* ASSIGNED TASK
A single number is the answer here: the count of lines in the records below in which the word "FischerFischer" appears.

* DATA RECORDS
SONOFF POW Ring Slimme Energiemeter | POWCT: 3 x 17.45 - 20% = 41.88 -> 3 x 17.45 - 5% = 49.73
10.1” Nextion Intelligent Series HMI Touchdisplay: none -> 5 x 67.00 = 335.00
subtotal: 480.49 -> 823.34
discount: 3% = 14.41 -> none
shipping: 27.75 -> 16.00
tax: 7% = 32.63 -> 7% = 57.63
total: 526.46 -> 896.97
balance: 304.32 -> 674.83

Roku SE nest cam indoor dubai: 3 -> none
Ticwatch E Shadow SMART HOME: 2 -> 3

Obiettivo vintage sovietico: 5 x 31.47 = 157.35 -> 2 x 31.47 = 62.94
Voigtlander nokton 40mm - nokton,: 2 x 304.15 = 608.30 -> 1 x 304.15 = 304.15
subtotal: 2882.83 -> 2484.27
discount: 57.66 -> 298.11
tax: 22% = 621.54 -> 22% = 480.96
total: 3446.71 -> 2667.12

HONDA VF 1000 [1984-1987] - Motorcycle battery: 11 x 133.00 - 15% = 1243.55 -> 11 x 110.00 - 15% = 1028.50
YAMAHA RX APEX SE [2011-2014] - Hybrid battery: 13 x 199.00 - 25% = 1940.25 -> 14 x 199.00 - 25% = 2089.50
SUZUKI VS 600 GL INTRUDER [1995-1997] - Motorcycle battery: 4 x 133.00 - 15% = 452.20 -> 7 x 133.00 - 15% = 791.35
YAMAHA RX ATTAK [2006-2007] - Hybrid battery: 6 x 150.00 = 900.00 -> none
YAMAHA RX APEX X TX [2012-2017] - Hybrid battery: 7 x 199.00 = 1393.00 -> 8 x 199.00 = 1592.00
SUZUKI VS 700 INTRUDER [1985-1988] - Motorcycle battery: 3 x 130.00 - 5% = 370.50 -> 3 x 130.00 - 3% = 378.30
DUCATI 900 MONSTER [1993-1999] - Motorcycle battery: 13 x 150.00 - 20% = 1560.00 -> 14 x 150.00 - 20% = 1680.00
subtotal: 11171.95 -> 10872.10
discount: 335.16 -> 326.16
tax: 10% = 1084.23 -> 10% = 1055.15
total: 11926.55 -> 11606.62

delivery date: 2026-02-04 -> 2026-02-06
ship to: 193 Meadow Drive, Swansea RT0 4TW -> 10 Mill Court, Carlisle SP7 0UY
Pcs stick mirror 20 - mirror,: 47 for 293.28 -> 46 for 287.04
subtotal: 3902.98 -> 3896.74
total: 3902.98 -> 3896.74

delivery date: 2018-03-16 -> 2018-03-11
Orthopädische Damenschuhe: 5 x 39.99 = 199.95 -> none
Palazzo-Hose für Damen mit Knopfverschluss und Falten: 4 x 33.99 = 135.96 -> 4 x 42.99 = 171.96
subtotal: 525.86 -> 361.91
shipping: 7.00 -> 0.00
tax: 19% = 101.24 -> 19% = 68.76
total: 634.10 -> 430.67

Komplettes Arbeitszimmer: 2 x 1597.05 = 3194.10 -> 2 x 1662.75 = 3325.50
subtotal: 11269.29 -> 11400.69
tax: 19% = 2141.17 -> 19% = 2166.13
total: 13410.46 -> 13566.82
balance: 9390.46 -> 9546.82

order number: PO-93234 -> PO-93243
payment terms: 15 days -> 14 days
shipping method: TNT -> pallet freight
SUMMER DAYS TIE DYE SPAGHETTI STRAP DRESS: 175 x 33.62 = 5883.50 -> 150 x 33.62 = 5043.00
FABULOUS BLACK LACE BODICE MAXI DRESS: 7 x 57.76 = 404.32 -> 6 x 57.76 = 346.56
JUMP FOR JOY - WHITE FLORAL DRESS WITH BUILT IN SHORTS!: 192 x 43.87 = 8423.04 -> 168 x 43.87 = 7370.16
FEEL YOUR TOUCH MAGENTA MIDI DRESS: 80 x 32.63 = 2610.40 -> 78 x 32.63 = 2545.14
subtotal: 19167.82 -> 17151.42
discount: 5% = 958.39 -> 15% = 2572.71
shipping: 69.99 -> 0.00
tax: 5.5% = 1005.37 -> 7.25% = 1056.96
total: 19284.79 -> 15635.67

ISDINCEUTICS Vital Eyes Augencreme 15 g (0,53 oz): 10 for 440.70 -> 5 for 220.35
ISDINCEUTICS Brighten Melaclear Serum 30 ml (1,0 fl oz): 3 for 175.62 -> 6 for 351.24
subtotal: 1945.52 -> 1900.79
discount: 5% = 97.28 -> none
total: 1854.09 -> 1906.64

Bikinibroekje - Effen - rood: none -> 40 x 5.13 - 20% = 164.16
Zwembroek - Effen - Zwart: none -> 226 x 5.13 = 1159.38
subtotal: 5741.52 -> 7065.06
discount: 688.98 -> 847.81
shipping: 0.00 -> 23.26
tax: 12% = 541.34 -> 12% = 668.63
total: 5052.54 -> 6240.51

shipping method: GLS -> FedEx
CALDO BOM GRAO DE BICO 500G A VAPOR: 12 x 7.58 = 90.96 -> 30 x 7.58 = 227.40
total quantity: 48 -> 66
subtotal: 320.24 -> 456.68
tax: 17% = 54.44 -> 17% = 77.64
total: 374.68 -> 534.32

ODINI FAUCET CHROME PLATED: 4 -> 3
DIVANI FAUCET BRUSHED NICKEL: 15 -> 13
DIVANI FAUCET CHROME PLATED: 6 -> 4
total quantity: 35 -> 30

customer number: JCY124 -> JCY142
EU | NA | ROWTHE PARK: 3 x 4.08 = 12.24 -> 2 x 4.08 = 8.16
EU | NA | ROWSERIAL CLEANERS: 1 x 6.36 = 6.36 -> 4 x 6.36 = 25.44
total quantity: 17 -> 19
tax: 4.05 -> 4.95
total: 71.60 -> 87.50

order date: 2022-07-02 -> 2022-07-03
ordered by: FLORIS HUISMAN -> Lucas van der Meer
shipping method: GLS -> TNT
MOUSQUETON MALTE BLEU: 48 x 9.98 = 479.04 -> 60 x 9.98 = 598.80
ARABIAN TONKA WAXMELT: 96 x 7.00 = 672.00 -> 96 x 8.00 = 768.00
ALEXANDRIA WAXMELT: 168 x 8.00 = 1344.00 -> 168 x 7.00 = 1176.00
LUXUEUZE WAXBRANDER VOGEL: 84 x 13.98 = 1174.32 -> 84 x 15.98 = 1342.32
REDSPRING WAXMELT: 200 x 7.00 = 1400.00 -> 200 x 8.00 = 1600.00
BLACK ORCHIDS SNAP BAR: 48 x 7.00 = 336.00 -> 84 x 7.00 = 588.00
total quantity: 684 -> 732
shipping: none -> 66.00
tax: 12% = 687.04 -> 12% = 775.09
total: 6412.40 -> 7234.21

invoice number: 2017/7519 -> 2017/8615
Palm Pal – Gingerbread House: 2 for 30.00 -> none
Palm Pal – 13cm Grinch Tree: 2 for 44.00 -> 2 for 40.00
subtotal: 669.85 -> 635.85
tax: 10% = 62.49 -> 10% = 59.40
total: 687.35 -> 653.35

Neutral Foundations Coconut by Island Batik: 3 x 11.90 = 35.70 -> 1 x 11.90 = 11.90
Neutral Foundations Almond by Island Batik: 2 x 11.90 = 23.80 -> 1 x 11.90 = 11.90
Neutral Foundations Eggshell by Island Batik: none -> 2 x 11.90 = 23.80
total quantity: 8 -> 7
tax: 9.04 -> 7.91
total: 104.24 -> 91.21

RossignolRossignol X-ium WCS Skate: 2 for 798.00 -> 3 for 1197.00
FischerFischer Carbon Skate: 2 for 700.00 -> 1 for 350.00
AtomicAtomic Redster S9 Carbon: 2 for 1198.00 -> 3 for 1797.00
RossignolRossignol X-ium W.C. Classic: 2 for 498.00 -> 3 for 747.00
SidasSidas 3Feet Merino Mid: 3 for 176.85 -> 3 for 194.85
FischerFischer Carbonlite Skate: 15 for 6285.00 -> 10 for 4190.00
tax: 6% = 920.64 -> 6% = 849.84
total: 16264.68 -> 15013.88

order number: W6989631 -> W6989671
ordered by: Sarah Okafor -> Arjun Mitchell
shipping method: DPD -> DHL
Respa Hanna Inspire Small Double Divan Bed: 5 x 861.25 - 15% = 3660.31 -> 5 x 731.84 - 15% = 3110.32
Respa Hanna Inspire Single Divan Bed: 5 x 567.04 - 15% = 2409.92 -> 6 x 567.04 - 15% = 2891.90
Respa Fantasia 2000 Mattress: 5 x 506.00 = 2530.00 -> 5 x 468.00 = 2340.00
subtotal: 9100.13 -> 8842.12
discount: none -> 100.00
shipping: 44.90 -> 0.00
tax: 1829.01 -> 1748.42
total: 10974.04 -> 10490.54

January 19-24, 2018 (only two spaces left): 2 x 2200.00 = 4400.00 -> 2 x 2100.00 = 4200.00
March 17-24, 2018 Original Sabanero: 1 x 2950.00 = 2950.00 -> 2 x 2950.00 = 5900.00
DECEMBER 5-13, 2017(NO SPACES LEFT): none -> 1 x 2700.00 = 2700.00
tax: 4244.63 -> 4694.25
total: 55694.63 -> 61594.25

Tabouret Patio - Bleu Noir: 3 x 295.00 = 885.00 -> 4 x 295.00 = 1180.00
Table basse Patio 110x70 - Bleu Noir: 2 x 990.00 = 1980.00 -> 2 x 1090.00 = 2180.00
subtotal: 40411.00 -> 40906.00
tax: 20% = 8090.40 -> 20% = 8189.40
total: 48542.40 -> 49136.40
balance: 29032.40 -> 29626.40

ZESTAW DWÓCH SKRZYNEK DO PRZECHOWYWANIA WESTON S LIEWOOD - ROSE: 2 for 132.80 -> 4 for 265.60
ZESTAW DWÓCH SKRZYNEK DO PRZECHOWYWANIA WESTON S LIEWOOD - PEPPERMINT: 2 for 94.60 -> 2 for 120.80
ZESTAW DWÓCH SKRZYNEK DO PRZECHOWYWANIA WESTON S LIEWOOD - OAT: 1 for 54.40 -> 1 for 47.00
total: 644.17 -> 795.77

* WRITTEN RESPONSE
2